Requirement -
After finding the line containing "- 7. W klasie" below, please output that line and each following one through the line containing "W klasie koła", exactly as written.

Content revision data:
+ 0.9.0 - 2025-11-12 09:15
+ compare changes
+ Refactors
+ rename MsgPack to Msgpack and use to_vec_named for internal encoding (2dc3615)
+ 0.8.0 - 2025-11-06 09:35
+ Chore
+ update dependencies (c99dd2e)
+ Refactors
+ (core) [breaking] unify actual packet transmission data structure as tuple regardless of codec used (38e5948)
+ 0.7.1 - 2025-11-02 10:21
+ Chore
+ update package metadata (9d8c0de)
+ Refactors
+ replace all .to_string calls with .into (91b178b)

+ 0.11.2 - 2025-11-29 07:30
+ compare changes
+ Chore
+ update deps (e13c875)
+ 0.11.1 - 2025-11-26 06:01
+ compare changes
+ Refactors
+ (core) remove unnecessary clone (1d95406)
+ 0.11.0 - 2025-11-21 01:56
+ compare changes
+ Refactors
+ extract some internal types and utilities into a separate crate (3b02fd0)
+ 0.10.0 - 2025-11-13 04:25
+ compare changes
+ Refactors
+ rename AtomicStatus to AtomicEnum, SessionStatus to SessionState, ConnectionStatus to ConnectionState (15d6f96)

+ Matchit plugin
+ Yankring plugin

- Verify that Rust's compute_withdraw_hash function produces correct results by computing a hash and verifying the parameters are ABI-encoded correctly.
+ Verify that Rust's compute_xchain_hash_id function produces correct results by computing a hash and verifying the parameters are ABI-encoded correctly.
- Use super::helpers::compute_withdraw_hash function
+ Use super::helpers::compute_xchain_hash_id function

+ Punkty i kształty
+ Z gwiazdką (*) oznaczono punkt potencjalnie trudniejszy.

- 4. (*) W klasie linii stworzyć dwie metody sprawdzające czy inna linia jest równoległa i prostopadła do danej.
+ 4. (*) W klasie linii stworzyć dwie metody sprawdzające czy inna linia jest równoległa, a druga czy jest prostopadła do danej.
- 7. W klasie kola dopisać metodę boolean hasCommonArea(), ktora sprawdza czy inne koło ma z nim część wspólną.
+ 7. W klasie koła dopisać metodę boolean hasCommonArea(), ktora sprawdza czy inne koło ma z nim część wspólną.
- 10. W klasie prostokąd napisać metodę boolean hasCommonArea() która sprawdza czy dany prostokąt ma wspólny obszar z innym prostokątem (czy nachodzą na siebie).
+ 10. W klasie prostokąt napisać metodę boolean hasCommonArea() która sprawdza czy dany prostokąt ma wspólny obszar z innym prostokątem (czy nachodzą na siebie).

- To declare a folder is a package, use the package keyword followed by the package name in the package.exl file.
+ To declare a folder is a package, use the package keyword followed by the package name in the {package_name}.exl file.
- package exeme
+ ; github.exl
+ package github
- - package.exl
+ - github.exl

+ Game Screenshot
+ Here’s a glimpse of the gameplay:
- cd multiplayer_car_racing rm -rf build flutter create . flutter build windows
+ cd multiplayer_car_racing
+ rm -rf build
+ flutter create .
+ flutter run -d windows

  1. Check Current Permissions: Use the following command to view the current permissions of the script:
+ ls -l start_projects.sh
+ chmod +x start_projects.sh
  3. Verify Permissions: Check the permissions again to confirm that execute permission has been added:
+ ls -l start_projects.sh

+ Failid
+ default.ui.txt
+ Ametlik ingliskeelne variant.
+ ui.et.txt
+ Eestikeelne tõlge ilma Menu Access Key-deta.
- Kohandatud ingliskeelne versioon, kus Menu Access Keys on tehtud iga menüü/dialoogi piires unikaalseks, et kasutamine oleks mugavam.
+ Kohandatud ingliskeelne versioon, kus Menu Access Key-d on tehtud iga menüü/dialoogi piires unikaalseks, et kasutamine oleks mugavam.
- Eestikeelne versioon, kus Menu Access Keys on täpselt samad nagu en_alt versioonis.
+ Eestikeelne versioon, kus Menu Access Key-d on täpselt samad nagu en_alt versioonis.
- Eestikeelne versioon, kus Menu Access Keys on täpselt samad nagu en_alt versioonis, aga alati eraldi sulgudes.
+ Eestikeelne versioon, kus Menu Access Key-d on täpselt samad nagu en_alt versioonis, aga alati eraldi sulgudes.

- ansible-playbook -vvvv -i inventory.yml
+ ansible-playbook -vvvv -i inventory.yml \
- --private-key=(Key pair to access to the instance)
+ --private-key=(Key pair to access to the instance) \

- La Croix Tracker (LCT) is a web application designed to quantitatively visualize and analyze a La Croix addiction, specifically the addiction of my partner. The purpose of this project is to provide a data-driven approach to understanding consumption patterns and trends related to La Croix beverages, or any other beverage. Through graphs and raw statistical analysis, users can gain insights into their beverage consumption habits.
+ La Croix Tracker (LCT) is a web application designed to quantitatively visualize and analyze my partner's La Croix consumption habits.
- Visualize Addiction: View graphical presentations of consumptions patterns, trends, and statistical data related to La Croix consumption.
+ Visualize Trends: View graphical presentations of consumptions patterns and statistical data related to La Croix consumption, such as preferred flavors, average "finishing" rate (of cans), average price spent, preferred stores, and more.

The answer -
- 7. W klasie kola dopisać metodę boolean hasCommonArea(), ktora sprawdza czy inne koło ma z nim część wspólną.
+ 7. W klasie koła dopisać metodę boolean hasCommonArea(), ktora sprawdza czy inne koło ma z nim część wspólną.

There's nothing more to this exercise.